Task details.
Search the data for "environments" and copy every matching line.

Modification records
┄┄┄┄┄┄

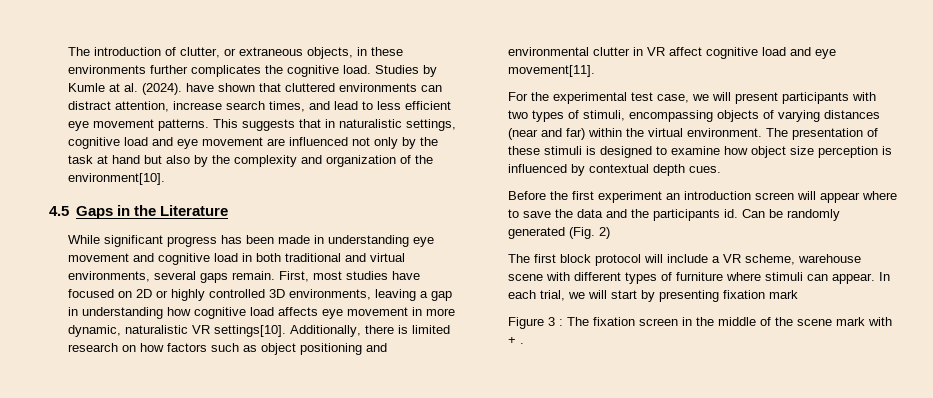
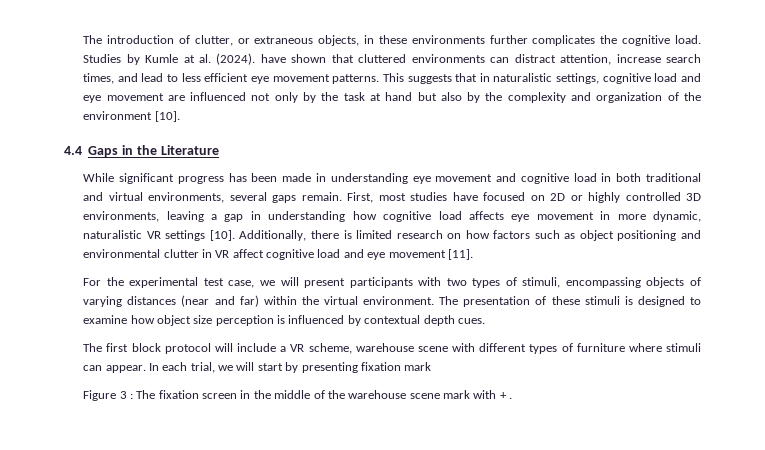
- This suggests that in naturalistic settings, cognitive load and eye movement are influenced not only by the task at hand but also by the complexity and organization of the environment[10].
- 4.5 Gaps in the Literature
+ This suggests that in naturalistic settings, cognitive load and eye movement are influenced not only by the task at hand but also by the complexity and organization of the environment [10].
+ 4.4 Gaps in the Literature
- First, most studies have focused on 2D or highly controlled 3D environments, leaving a gap in understanding how cognitive load affects eye movement in more dynamic, naturalistic VR settings[10].
+ First, most studies have focused on 2D or highly controlled 3D environments, leaving a gap in understanding how cognitive load affects eye movement in more dynamic, naturalistic VR settings [10].
- Additionally, there is limited research on how factors such as object positioning and environmental clutter in VR affect cognitive load and eye movement[11].
+ Additionally, there is limited research on how factors such as object positioning and environmental clutter in VR affect cognitive load and eye movement [11].
- Before the first experiment an introduction screen will appear where to save the data and the participants id. Can be randomly generated (Fig. 2)
- Figure 3 : The fixation screen in the middle of the scene mark with + .
+ Figure 3 : The fixation screen in the middle of the warehouse scene mark with + .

┄┄┄┄┄┄

Answer area.
- First, most studies have focused on 2D or highly controlled 3D environments, leaving a gap in understanding how cognitive load affects eye movement in more dynamic, naturalistic VR settings[10].
+ First, most studies have focused on 2D or highly controlled 3D environments, leaving a gap in understanding how cognitive load affects eye movement in more dynamic, naturalistic VR settings [10].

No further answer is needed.